The "Legal-Ease" Glossary
In short, this is the price of your policy for the specified policy term. You pay your insurance provider this amount in exchange for your coverage. Usually, you have the option to pay in yearly or monthly installments.
Premiums are calculated based on several factors, such as…
- The type of policy you choose.
- The policy limits.
- The deductible you choose.
- The riders you add.
- The experience you have in your industry.
- The kind of industry you work in.
- The services you offer.
- Your business location.
- The number of employees you have.
- The risk management protocol you already have in place.
- How much revenue your business generates.
- The type and value of the commercial assets you insure.
- And more.
You can learn more about how certain policy prices are determined in the posts “What Goes into a Workers' Compensation Insurance Quote for Small Businesses?” and “What Goes into a Quote for Commercial Auto Insurance?”
It’s important to pay your premiums to ensure your coverage doesn’t lapse. Your insurance provider may extend a grace period when you miss a premium payment, but it can cancel your policy if you don’t pay within that timeframe.

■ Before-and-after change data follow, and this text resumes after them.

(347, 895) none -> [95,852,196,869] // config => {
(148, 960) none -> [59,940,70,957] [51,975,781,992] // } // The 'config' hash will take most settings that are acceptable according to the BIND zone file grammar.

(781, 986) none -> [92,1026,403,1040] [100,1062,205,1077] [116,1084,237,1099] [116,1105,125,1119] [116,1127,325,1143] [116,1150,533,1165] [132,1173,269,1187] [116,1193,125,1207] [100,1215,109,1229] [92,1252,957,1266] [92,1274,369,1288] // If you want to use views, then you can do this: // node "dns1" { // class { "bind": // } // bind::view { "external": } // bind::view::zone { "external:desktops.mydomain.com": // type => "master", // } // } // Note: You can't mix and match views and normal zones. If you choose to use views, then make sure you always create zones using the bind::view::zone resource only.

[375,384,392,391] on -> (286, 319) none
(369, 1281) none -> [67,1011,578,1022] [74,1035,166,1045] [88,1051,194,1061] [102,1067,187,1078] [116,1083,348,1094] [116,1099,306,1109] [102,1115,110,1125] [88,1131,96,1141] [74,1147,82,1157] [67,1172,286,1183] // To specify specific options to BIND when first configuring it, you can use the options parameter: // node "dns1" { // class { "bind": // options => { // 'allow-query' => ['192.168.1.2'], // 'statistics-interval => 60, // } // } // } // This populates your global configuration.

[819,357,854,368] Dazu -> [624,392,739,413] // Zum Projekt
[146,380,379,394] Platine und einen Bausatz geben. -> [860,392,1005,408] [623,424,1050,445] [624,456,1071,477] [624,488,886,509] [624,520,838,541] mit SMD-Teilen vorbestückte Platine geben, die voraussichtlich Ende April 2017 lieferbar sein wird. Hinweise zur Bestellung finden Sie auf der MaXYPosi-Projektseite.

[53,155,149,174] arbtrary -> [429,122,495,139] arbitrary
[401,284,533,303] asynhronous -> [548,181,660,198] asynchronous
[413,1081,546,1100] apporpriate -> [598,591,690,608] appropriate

Lastly, you might stumble across the term “minimum earned premium.” This is essentially the amount of money the insurer may keep when you cancel your insurance policy before its expiration date.
So let’s say you have a policy with $500 annual premium that you paid in full. At the six-month mark of your policy term, you decide to cancel your coverage. If your insurance company doesn’t have a minimum earned premium, it would refund you the remaining $250 of the premium that it hadn’t yet earned. But say the company has a $300 minimum earned premium. Even if you cancelled your policy a month into the coverage, the most you could get back is $200.